Dataset records:
++++++++++
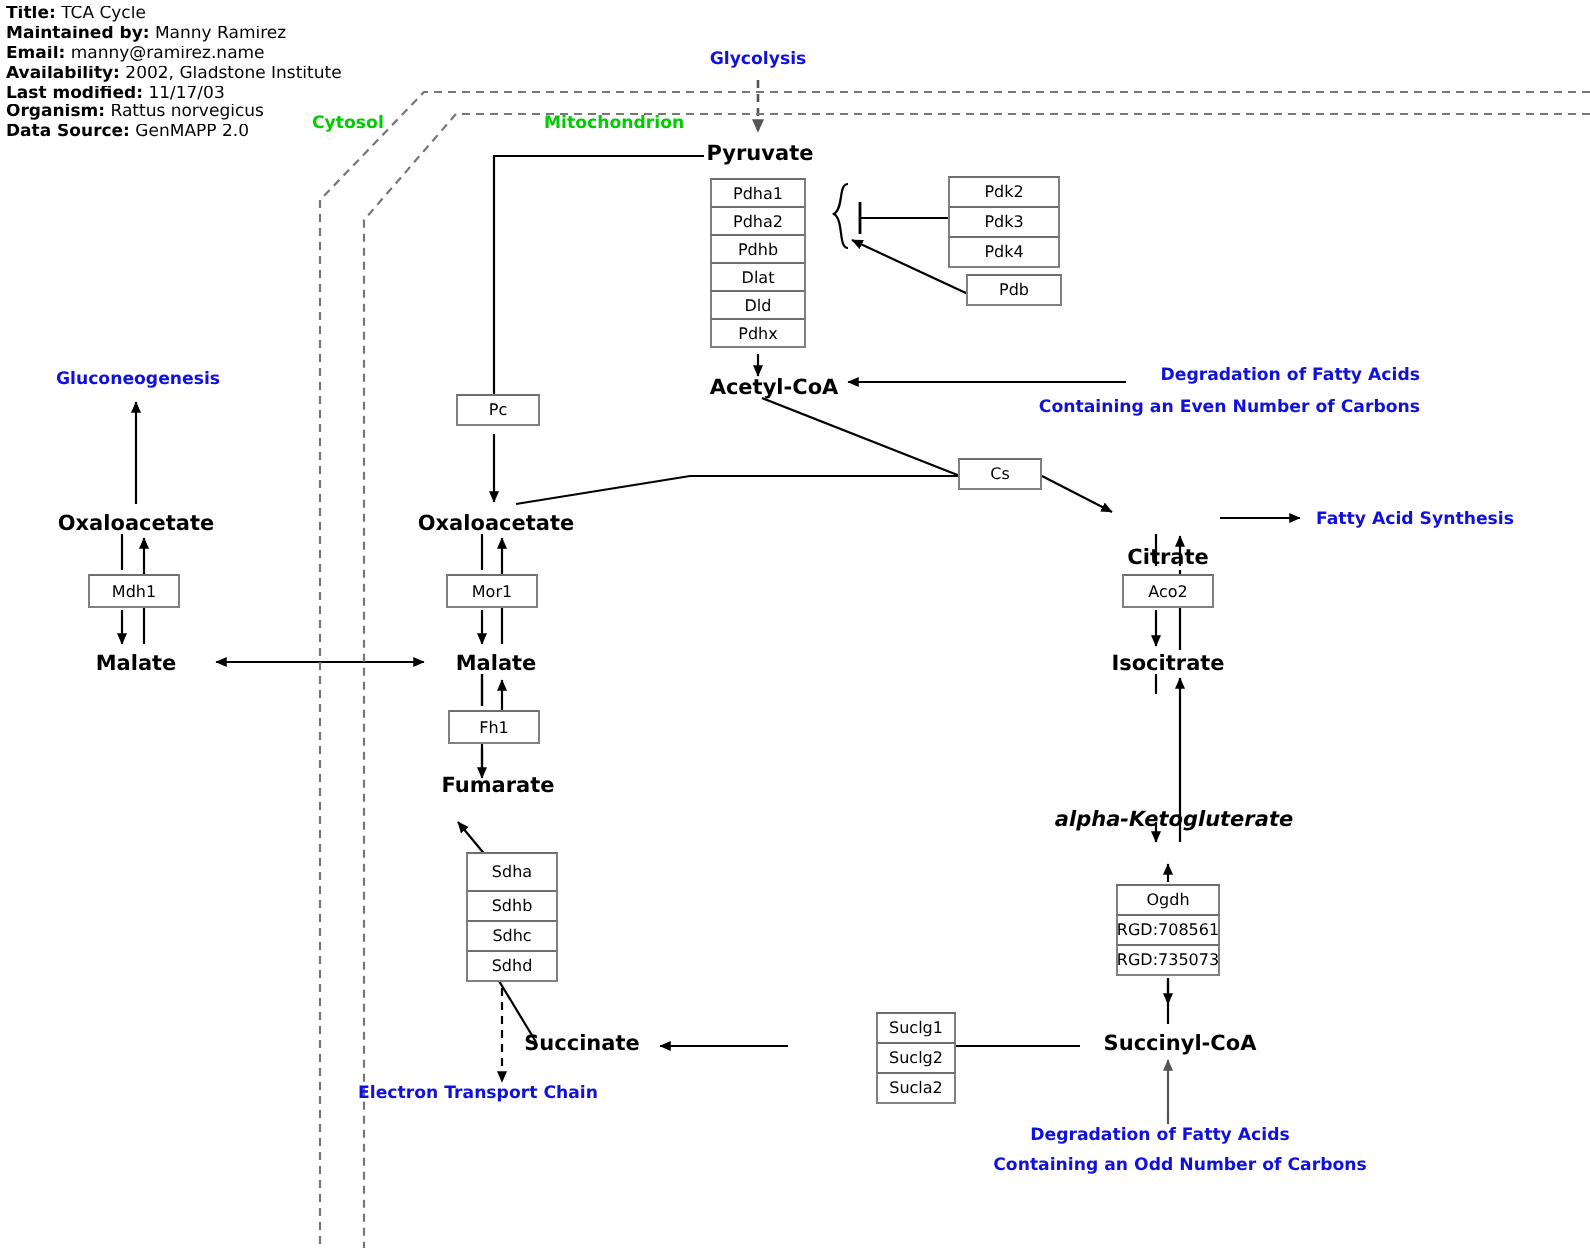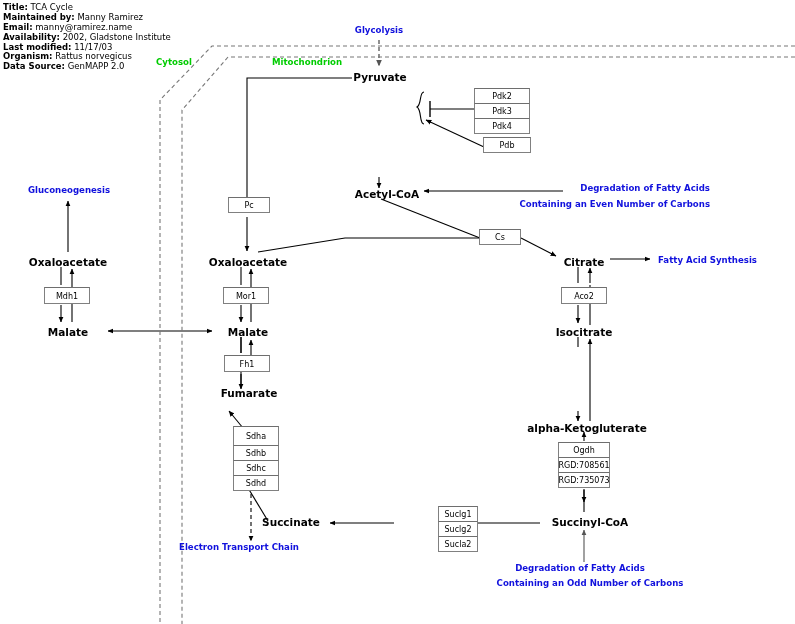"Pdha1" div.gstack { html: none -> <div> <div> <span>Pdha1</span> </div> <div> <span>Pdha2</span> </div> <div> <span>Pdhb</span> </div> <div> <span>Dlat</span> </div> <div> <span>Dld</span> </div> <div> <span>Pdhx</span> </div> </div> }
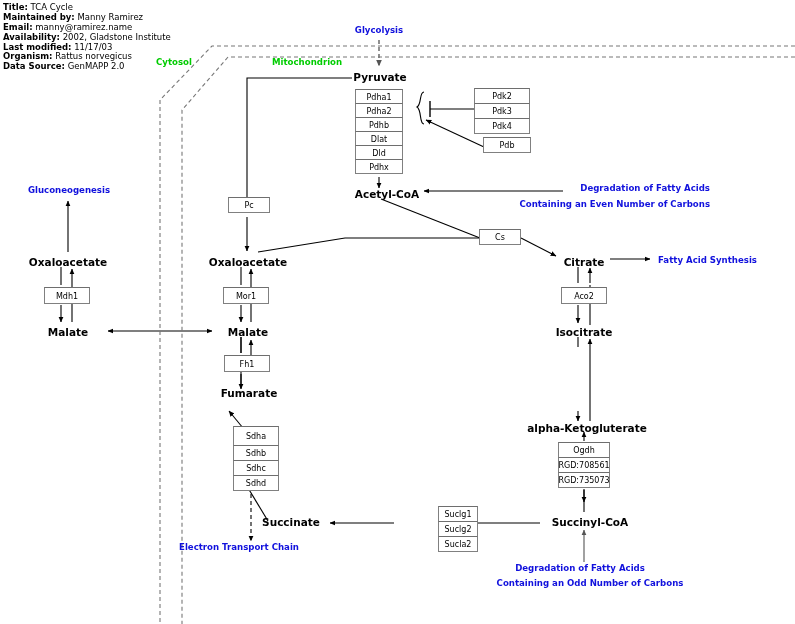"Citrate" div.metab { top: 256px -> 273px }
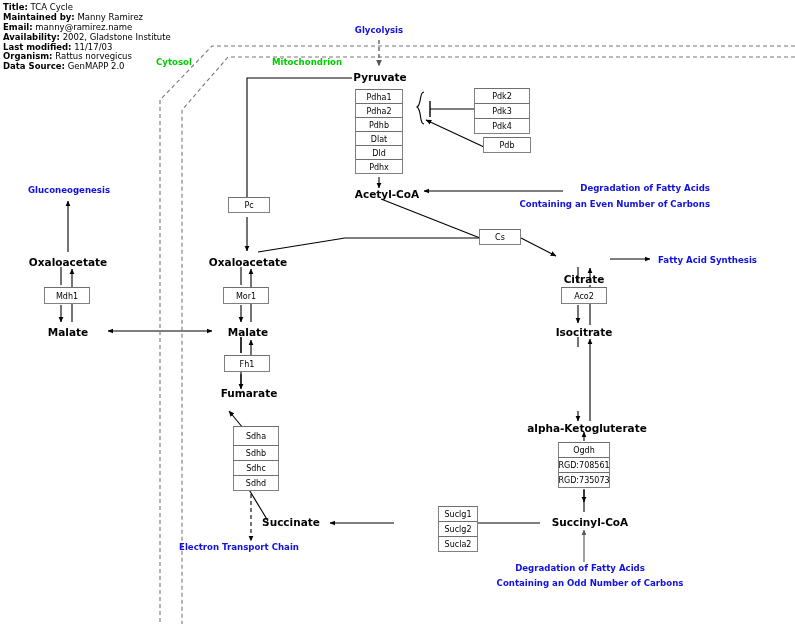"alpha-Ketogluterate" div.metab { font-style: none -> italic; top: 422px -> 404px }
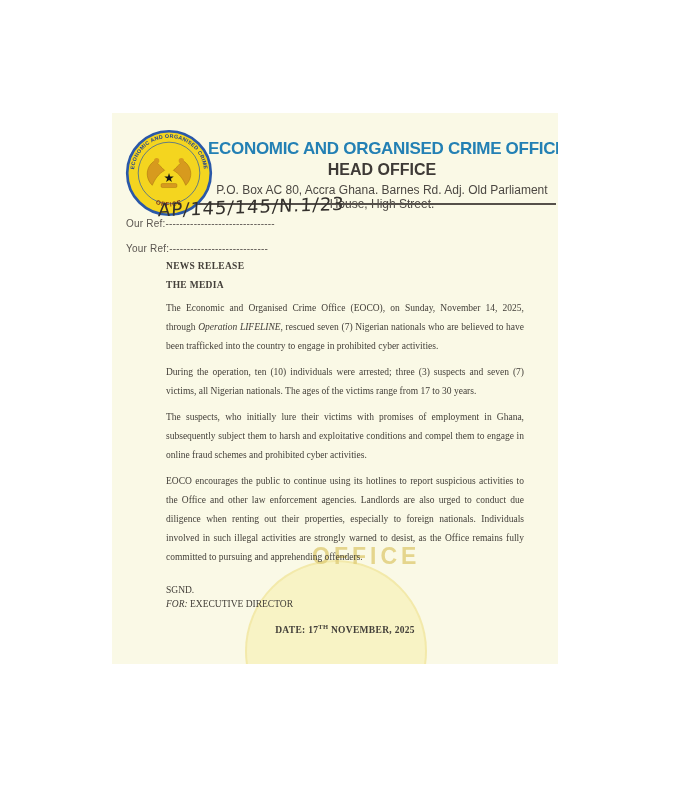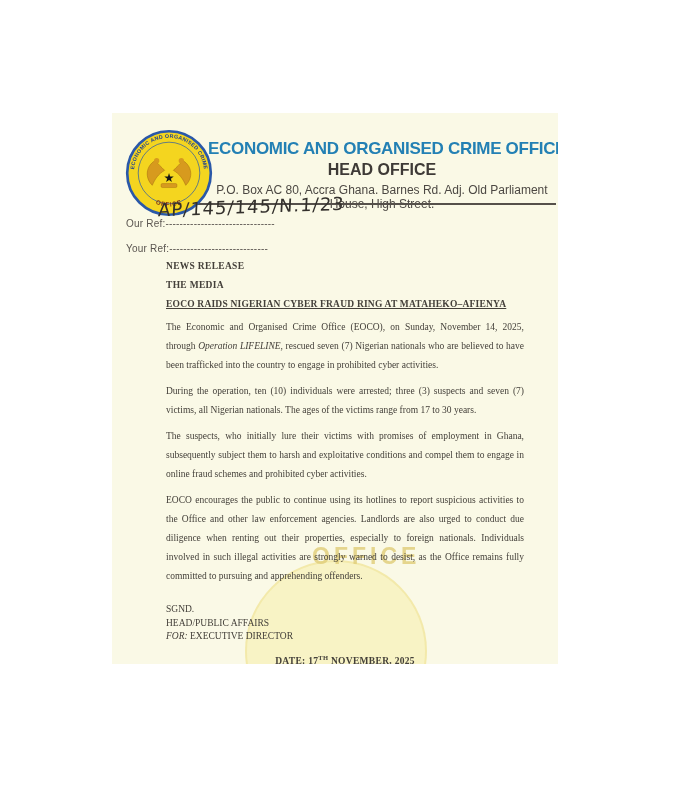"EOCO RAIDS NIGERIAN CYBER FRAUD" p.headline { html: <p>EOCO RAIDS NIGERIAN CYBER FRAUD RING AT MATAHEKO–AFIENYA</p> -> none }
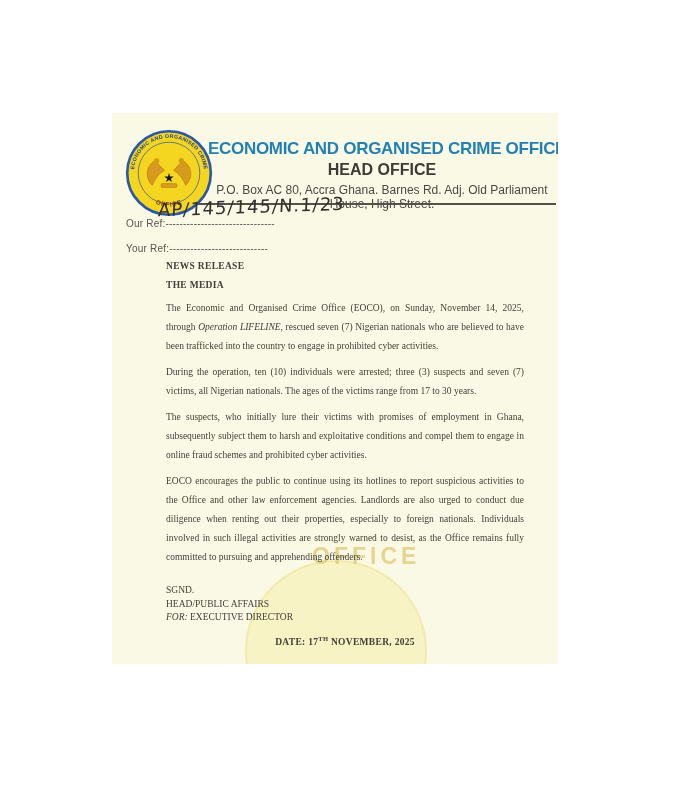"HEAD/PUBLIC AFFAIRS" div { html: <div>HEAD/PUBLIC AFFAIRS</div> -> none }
++++++++++
▶ EXERCISE INSTRUCTIONS
A faithful copy of the data above is wanted, with every image left out.

▶ PROBLEM SOLUTION
"Pdha1" div.gstack { html: none -> <div> <div> <span>Pdha1</span> </div> <div> <span>Pdha2</span> </div> <div> <span>Pdhb</span> </div> <div> <span>Dlat</span> </div> <div> <span>Dld</span> </div> <div> <span>Pdhx</span> </div> </div> }
"Citrate" div.metab { top: 256px -> 273px }
"alpha-Ketogluterate" div.metab { font-style: none -> italic; top: 422px -> 404px }
"EOCO RAIDS NIGERIAN CYBER FRAUD" p.headline { html: <p>EOCO RAIDS NIGERIAN CYBER FRAUD RING AT MATAHEKO–AFIENYA</p> -> none }
"HEAD/PUBLIC AFFAIRS" div { html: <div>HEAD/PUBLIC AFFAIRS</div> -> none }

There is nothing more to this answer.